Abstract

The 1914–1918 World War, the first total war fought across the globe, shattered Britain’s imperial model and fundamentally changed the country’s relationships with its colonies, formal and informal, including with Spain. The war provides a particularly important insight into the changing relationship between the two countries. Britain was again ready and able to use military force to maintain its dominant role in Spain and immediately blockaded the Iberian Peninsula. This exercise of informal imperial power was designed above all to protect its crucial Gibraltar naval base and to ensure the supply of mineral critical for Britain’s munitions industry. A year later, in 1915, this control was reinforced with the introduction of an administrative licencing system for companies wishing to import or export goods within Spain itself.

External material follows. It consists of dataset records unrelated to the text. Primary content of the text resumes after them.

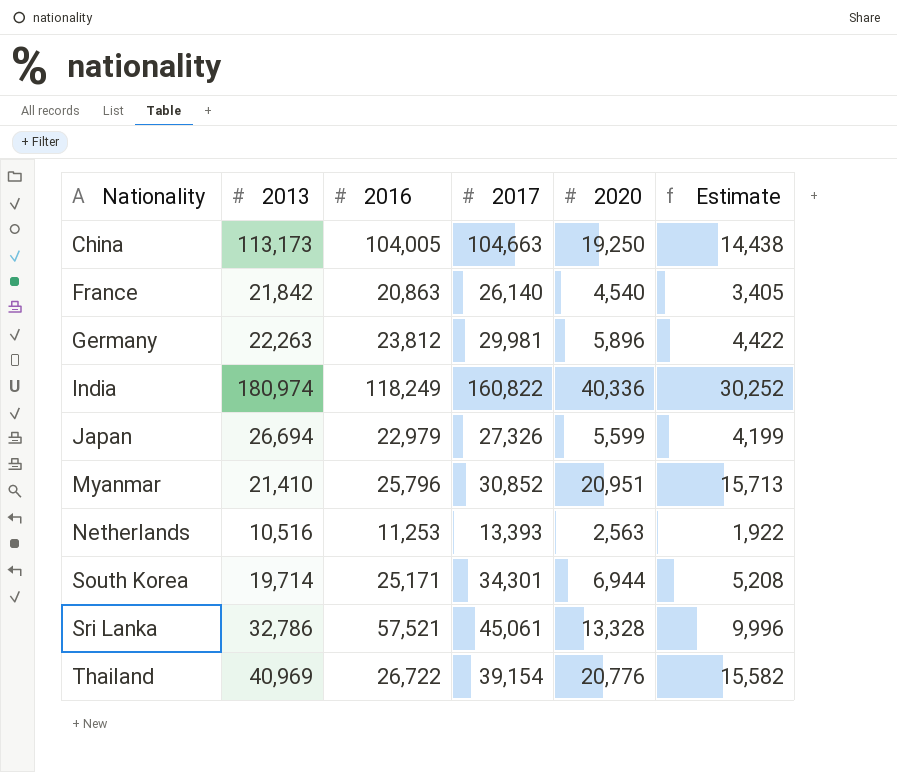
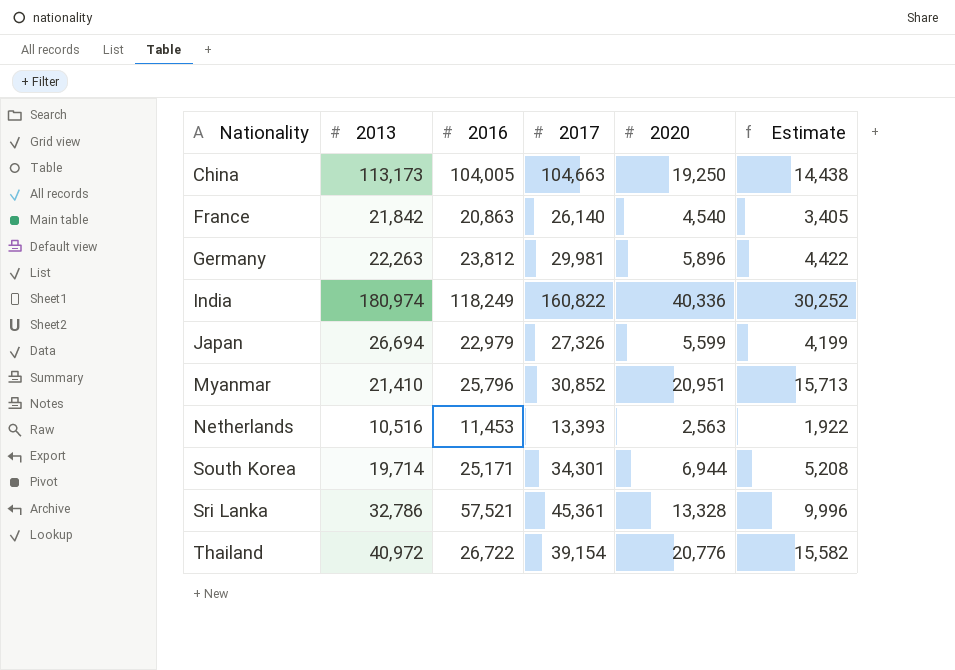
Netherlands | 2016: 11,253 -> 11,453
Sri Lanka | 2017: 45,061 -> 45,361
Thailand | 2013: 40,969 -> 40,972

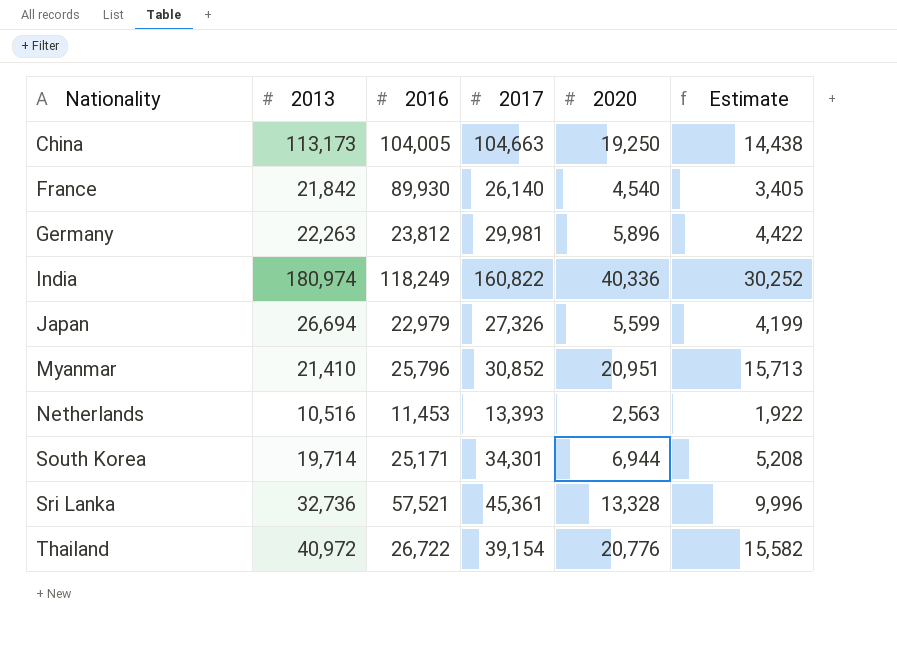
France | 2016: 20,863 -> 89,930
Sri Lanka | 2013: 32,786 -> 32,736

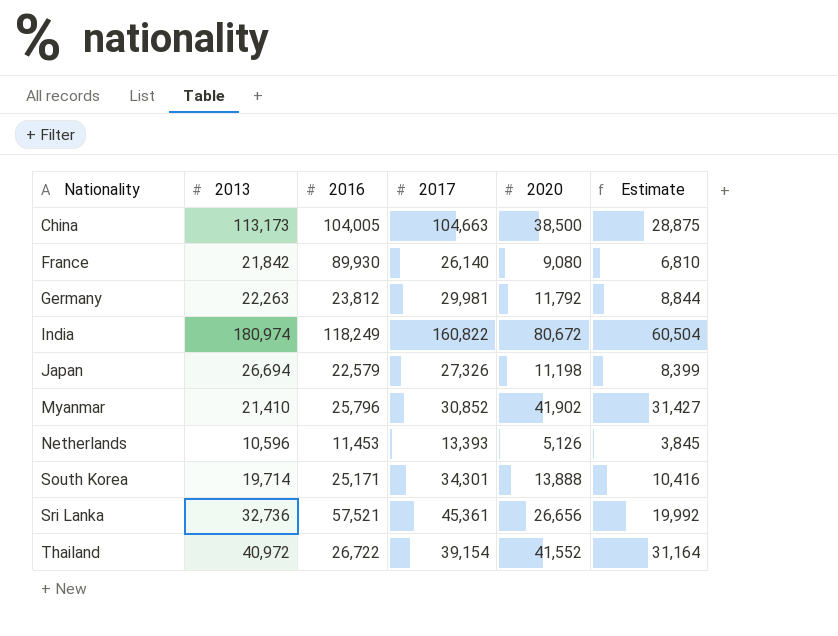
China | 2020: 19,250 -> 38,500
China | Estimate: 14,438 -> 28,875
France | 2020: 4,540 -> 9,080
France | Estimate: 3,405 -> 6,810
Germany | 2020: 5,896 -> 11,792
Germany | Estimate: 4,422 -> 8,844
India | 2020: 40,336 -> 80,672
India | Estimate: 30,252 -> 60,504
Japan | 2016: 22,979 -> 22,579
Japan | 2020: 5,599 -> 11,198
Japan | Estimate: 4,199 -> 8,399
Myanmar | 2020: 20,951 -> 41,902
Myanmar | Estimate: 15,713 -> 31,427
Netherlands | 2013: 10,516 -> 10,596
Netherlands | 2020: 2,563 -> 5,126
Netherlands | Estimate: 1,922 -> 3,845
South Korea | 2020: 6,944 -> 13,888
South Korea | Estimate: 5,208 -> 10,416
Sri Lanka | 2020: 13,328 -> 26,656
Sri Lanka | Estimate: 9,996 -> 19,992
Thailand | 2020: 20,776 -> 41,552
Thailand | Estimate: 15,582 -> 31,164

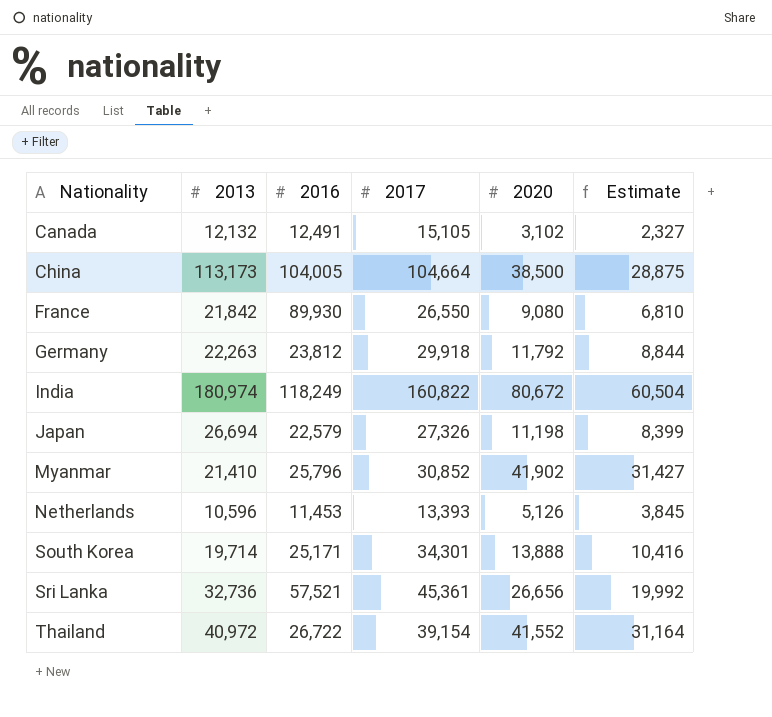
row Canada: none -> 12,132 | 12,491 | 15,105 | 3,102 | 2,327
China | 2017: 104,663 -> 104,664
France | 2017: 26,140 -> 26,550
Germany | 2017: 29,981 -> 29,918

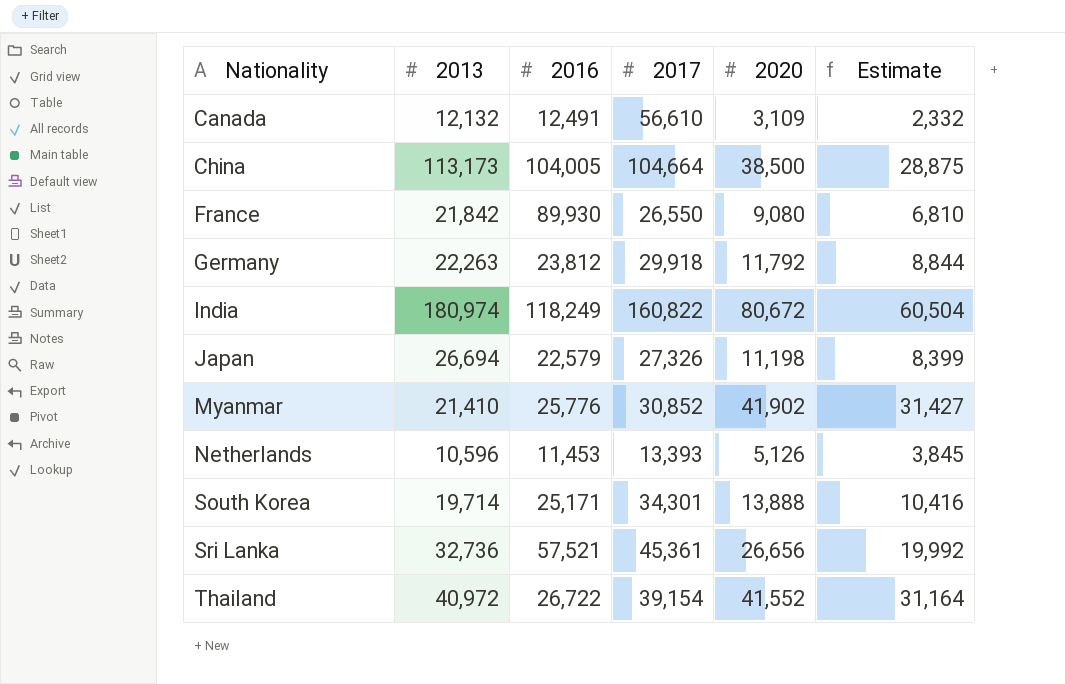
Canada | 2017: 15,105 -> 56,610
Canada | 2020: 3,102 -> 3,109
Canada | Estimate: 2,327 -> 2,332
Myanmar | 2016: 25,796 -> 25,776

By dramatically limiting Spain’s freedom to determine crucial aspects of both domestic and foreign policy making, Britain demonstrated the continuing reach of its formal and informal power. However, as the war progressed, the growing constraints on Britain’s exercise of its power were revealed. In a far cry from the unchallenged dominance that it had enjoyed at the peak of its imperial power in the previous century, Britain found its ability to exert effective influence in Spain now depended on close collaboration with its wartime allies. The return of peace was to show this dependency was not simply a product of wartime emergency but reflected a growing fragility in Britain’s traditional grip of Spain’s economic and foreign policies.